The financial adviser to be selected will be charged with assessing the market value of the tangible and/or intangible assets of OBG and to negotiate for and on behalf of OGB to help the agency “explore alternative methods of providing health coverage through contracts” with a private administrator, the RFP said.

In March of 2010, it was announced that the Office of Risk Management would be taken over in phases by F.A. Richard and Associates (FARA) of Mandeville at a cost to the state of $68 million. The Worker’s Compensation section was transferred to FARA last July and the last sections are scheduled for transfer by July of 2013.

Proposals were received for the privatization of the state’s Buildings and Grounds Department but each of those proposals were ultimately rejected.

There appears to be more opposition to the privatization of OGB because of its financial stability and its low (4 percent) administrative costs. State Sen. Butch Gautreaux (D-Morgan City) has gone on record as opposing the privatization of OGB.

“I am very concerned about the governor’s efforts to sell off OGB,” Gautreaux said. “I sit on the (OGB) board and attend the meetings. We’ve developed a reserve of over $500 million and again the governor is looking at raiding those funds for short term and recurring expenses. This will be a catastrophic move,” he said.

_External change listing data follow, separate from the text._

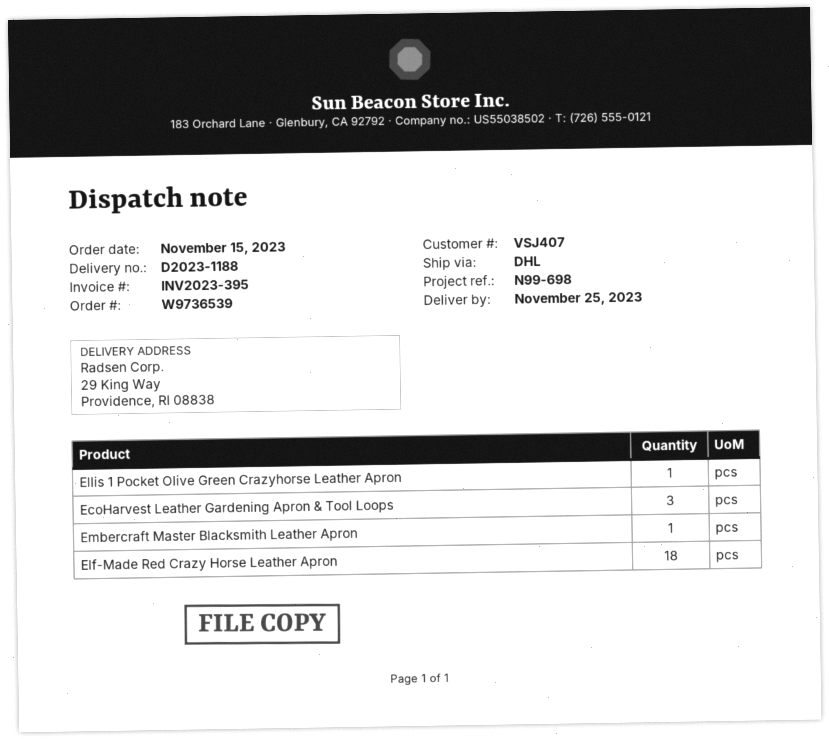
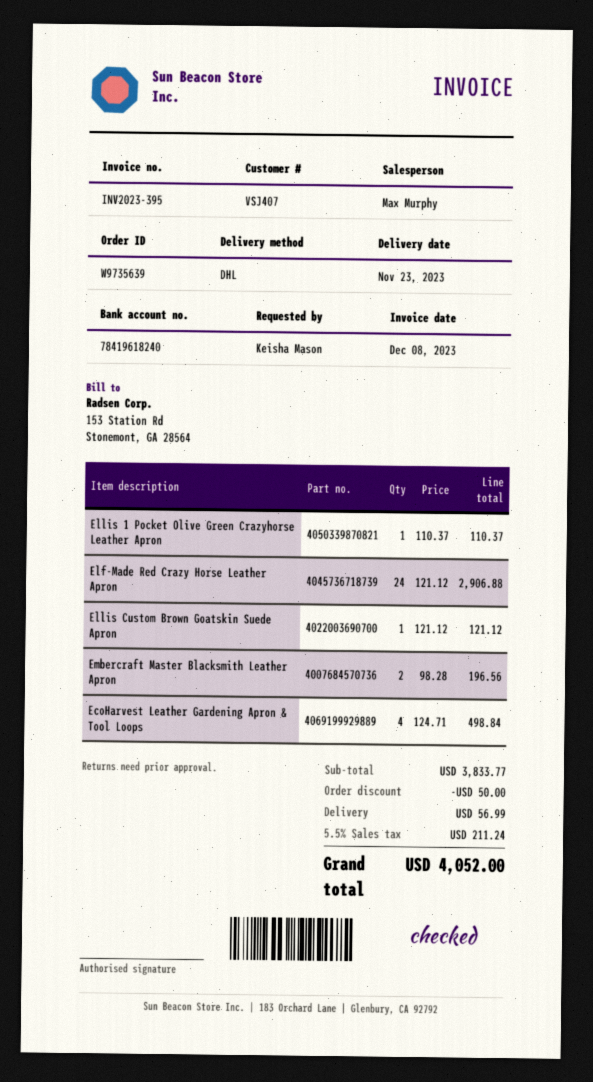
order number: W9736539 -> W9735639
delivery date: 2023-11-25 -> 2023-11-23
EcoHarvest Leather Gardening Apron & Tool Loops: 3 -> 4
Embercraft Master Blacksmith Leather Apron: 1 -> 2
Elf-Made Red Crazy Horse Leather Apron: 18 -> 24
Ellis Custom Brown Goatskin Suede Apron: none -> 1

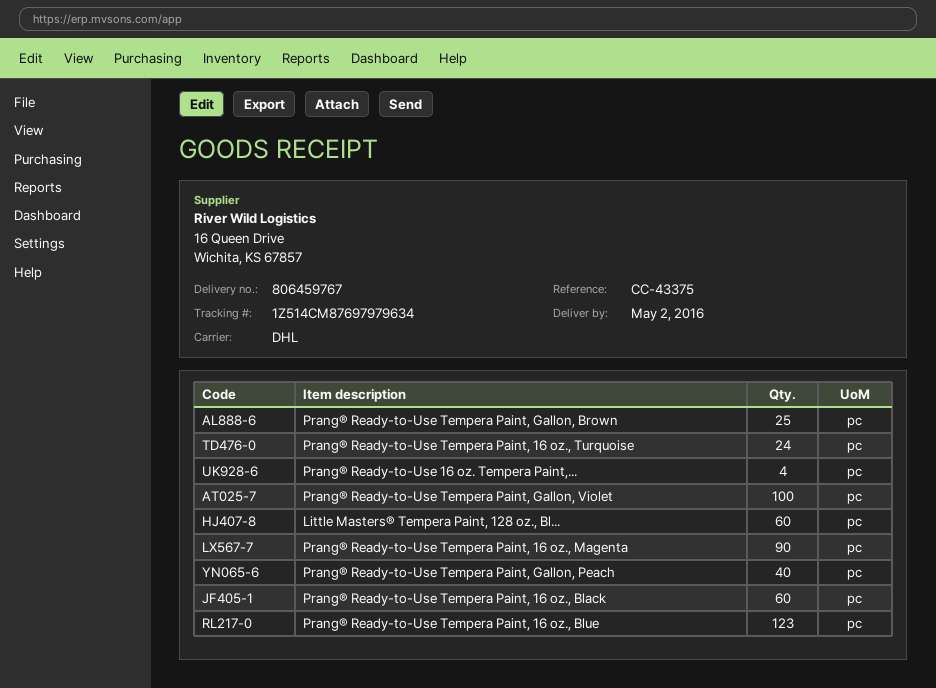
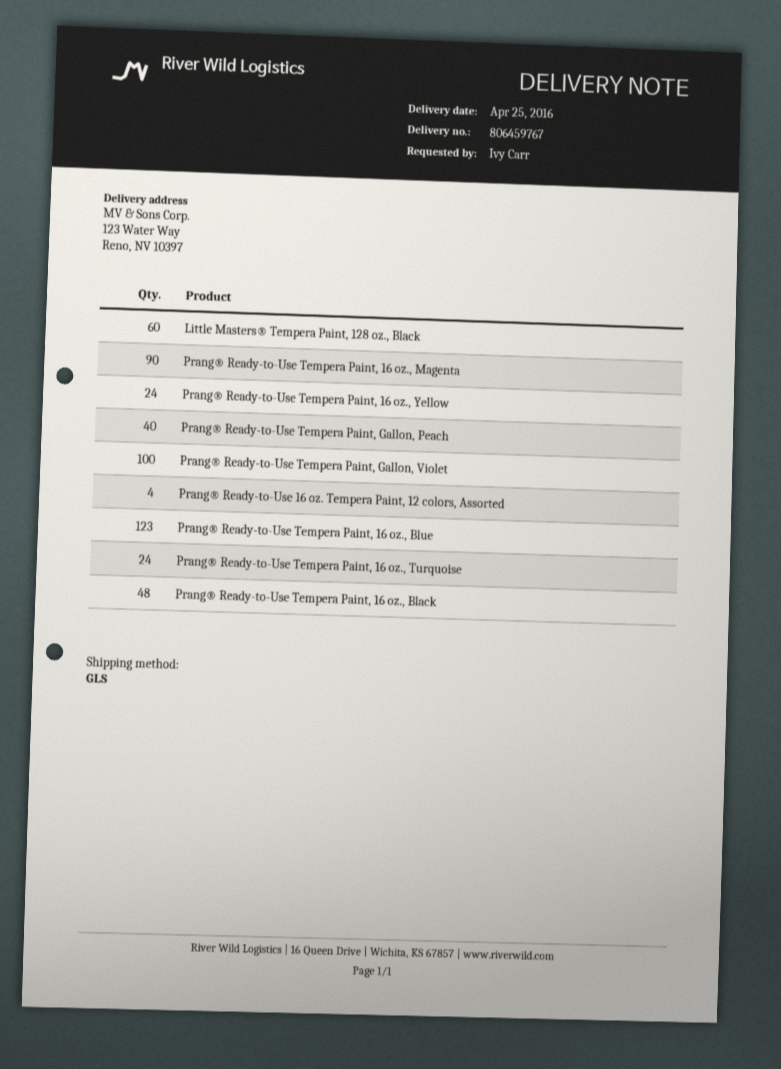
delivery date: 2016-05-02 -> 2016-04-25
shipping method: DHL -> GLS
Prang® Ready-to-Use Tempera Paint, Gallon, Brown: 25 -> none
Prang® Ready-to-Use Tempera Paint, 16 oz., Black: 60 -> 48
Prang® Ready-to-Use Tempera Paint, 16 oz., Yellow: none -> 24

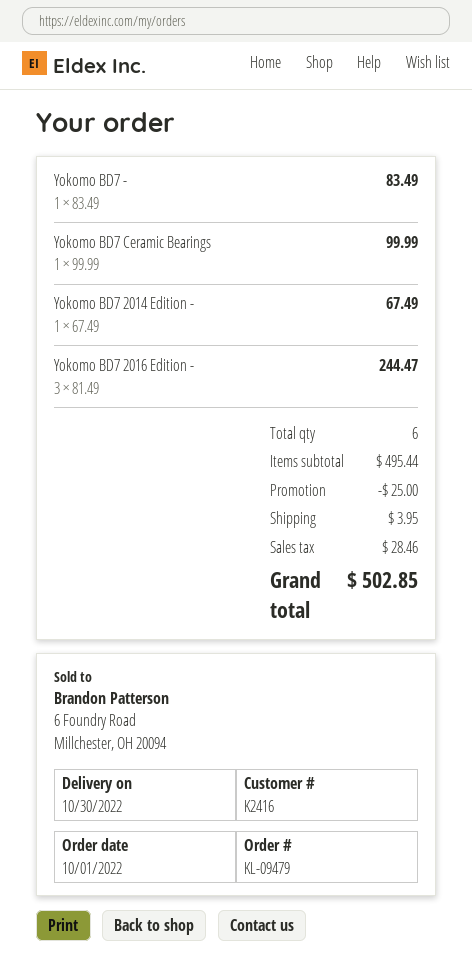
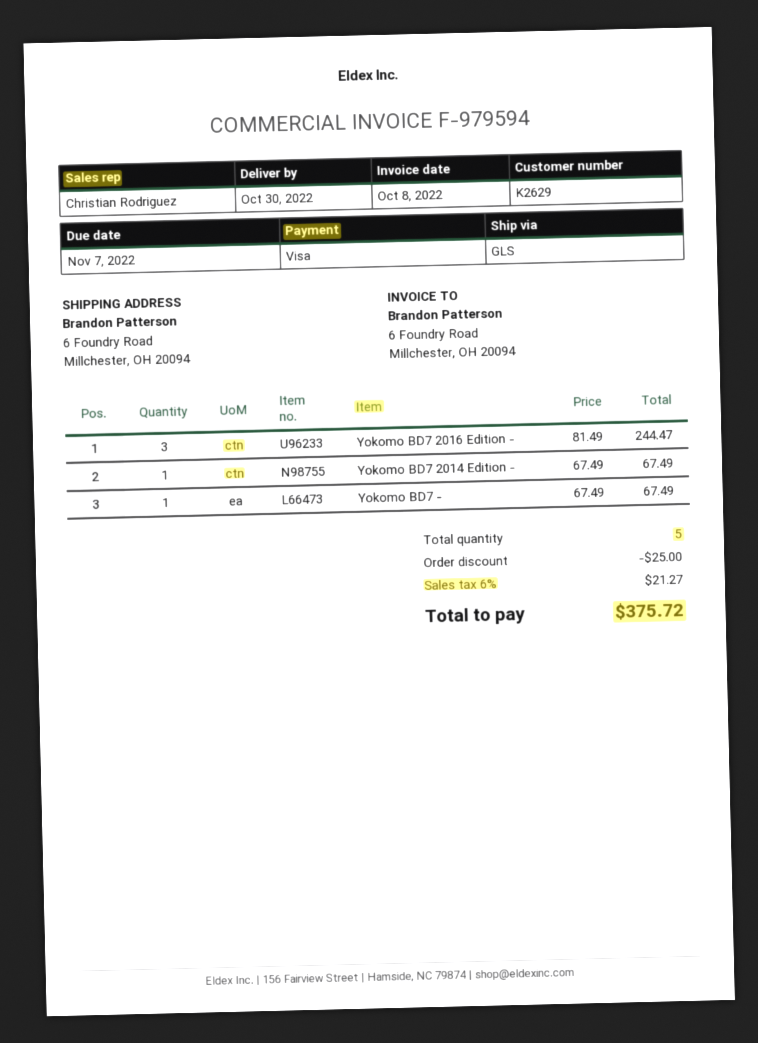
customer number: K2416 -> K2629
Yokomo BD7 -: 1 x 83.49 = 83.49 -> 1 x 67.49 = 67.49
Yokomo BD7 Ceramic Bearings: 1 x 99.99 = 99.99 -> none
total quantity: 6 -> 5
shipping: 3.95 -> none
tax: 28.46 -> 21.27
total: 502.85 -> 375.72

OGB presently maintains a self-insured and self-administered health and accident benefit plan (PPO plan) with its own network of contracted providers. OGB also has a contract with Blue Cross/Blue Shield of Louisiana to administer a self-insured HMO plan and United HealthCare administers a self-insured consumer-directed (high deductible) health plan with a health savings account. Vantage Health Plan is also contracted with OGB for a pilot program to provide a fully-insured medical home HMO plan in the northeast region of the state, the RFP says.

In addition, the LSU System, through an interagency agreement with OGB, administers a separate consumer-directed health plan with a health reimbursement account available to employees and retirees of LSU and the Louisiana Legislature.

The RFP also stipulates that the financial adviser provide recommendations to OGB for contracting in light of the assessment and negotiations and will also assist in the drafting and final execution of any contract resulting from the assessment and negotiations. The financial adviser who is ultimately chosen will also be called upon to provide testimony before any committee of the legislature conducting hearings on the proposed privatization.

Those submitting proposals will be required to have a minimum of 10 years experience in the valuation and sale of entities in the health insurance market with enterprise values exceeding $150 million, the RFP said.

OGB ended Fiscal Year 2009-2010 with total assets of $552 million, including $529.5 million in cash and $22.5 million in premium receivables, according to the RFP. Such a financial windfall would be tantamount to a Jindal slush fund.

If OGB is ultimately privatized, the state would enter into a contract with an administrator much as it did with FARA for the ORM privatization. The state would pay the amount stipulated in the winning proposal and in return the administration would have access to the $552 million surplus, ostensibly to help plug an anticipated $1.6 billion budget deficit.

Like the proposals for privatization, when that RFP is issued, the proposals by financial advisers submitting proposals would be graded on a point basis. In the case of the financial advisers, a 1,000-point system will be employed with service approach and coordination strategy having a potential maximum of 350 points. The highest possible score for qualifications and experience of the proposer will be 300. The qualifications and experience of assigned staff carries a maximum possible score of 200 and cost of services 150 points.

No timetable has been set for the issuance of an RFP for the actual privatization of OGB.

The agency has more than 450 employees who could be affected by the privatization through the loss or interruption of retirement and their own health benefits.